▶ **WHAT YOU ARE ASKED TO DO**:
The answer must consist of every line below containing "formatted".

▶ **DATA**:
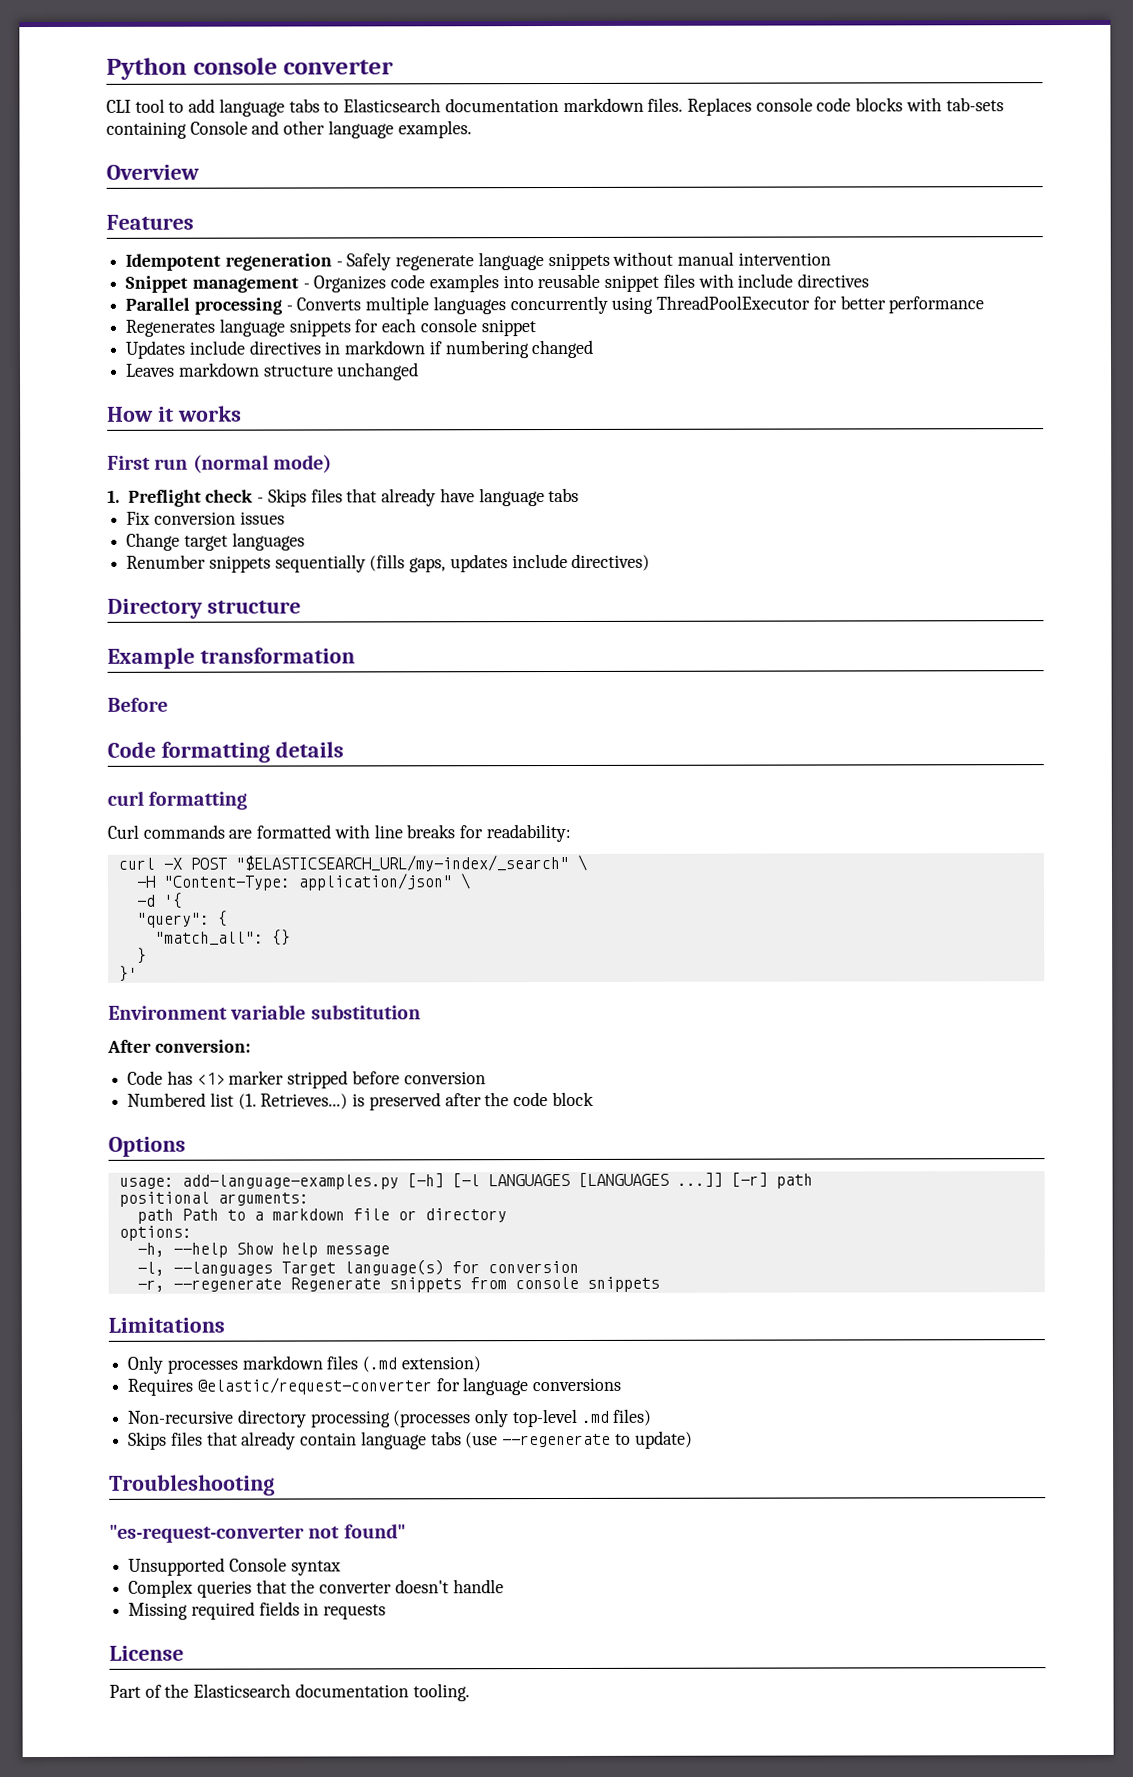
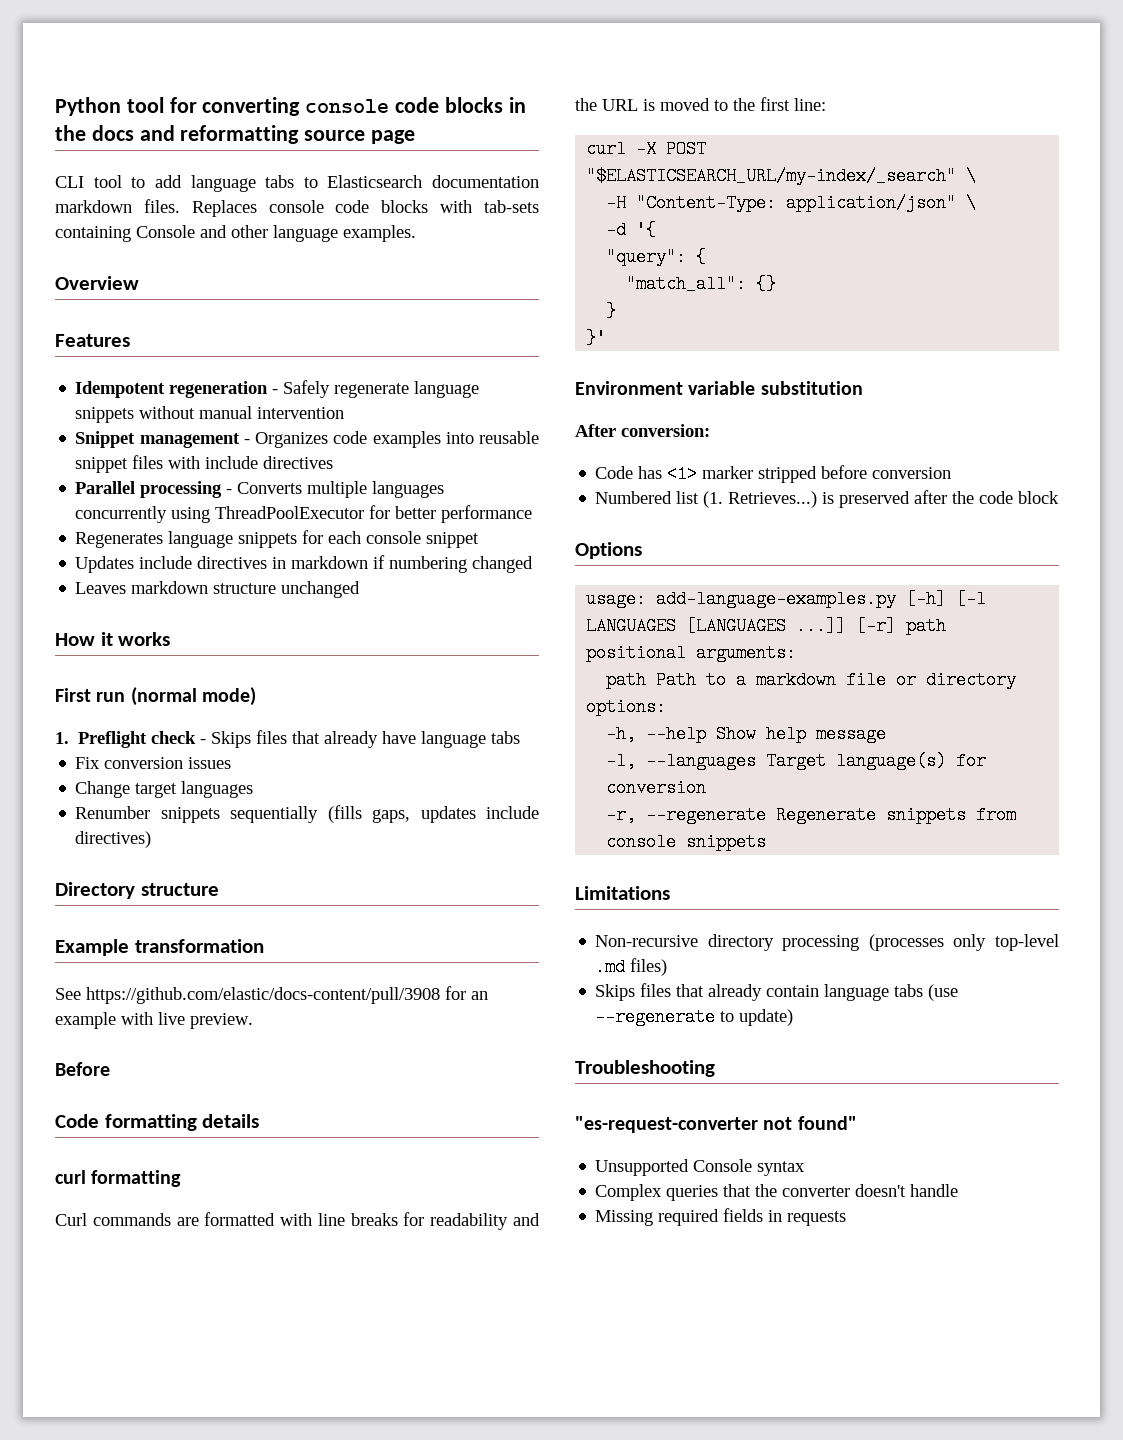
- Python console converter
+ Python tool for converting console code blocks in the docs and reformatting source page
+ See https://github.com/elastic/docs-content/pull/3908 for an example with live preview.
- Curl commands are formatted with line breaks for readability:
+ Curl commands are formatted with line breaks for readability and the URL is moved to the first line:
- Only processes markdown files (.md extension)
- Requires @elastic/request-converter for language conversions
- License
- Part of the Elasticsearch documentation tooling.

▶ **REPLY**:
- Curl commands are formatted with line breaks for readability:
+ Curl commands are formatted with line breaks for readability and the URL is moved to the first line:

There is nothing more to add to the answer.